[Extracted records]
+---+

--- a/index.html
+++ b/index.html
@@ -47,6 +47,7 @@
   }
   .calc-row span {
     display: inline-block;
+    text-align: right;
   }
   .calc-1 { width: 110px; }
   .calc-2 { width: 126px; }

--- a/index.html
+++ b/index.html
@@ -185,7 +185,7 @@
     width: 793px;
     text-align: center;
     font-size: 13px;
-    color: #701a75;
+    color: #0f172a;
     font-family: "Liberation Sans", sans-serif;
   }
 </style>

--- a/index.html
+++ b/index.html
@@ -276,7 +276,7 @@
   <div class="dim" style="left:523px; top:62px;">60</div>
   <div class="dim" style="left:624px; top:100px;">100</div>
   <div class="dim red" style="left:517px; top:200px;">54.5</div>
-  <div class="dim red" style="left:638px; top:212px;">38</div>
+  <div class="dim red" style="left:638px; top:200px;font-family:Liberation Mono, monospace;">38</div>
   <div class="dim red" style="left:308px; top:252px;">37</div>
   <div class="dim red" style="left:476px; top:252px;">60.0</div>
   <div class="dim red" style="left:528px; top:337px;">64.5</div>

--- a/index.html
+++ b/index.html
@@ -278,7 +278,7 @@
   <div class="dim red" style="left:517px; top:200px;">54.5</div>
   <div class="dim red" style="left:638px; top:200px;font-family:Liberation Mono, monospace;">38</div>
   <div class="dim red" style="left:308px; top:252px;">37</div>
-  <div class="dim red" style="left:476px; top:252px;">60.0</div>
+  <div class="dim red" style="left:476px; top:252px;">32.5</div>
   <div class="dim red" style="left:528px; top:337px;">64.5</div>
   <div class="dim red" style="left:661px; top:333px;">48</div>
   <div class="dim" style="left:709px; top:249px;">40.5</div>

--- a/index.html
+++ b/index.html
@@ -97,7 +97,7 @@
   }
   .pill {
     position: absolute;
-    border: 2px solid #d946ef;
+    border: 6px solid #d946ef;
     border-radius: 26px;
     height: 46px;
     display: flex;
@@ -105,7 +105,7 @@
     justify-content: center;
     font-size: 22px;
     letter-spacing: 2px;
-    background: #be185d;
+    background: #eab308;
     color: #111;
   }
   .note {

+---+

Task goal:
Where the word "monospace" occurs in a line of the records, copy that line.

Exercise solution:
+  <div class="dim red" style="left:638px; top:200px;font-family:Liberation Mono, monospace;">38</div>
   <div class="dim red" style="left:638px; top:200px;font-family:Liberation Mono, monospace;">38</div>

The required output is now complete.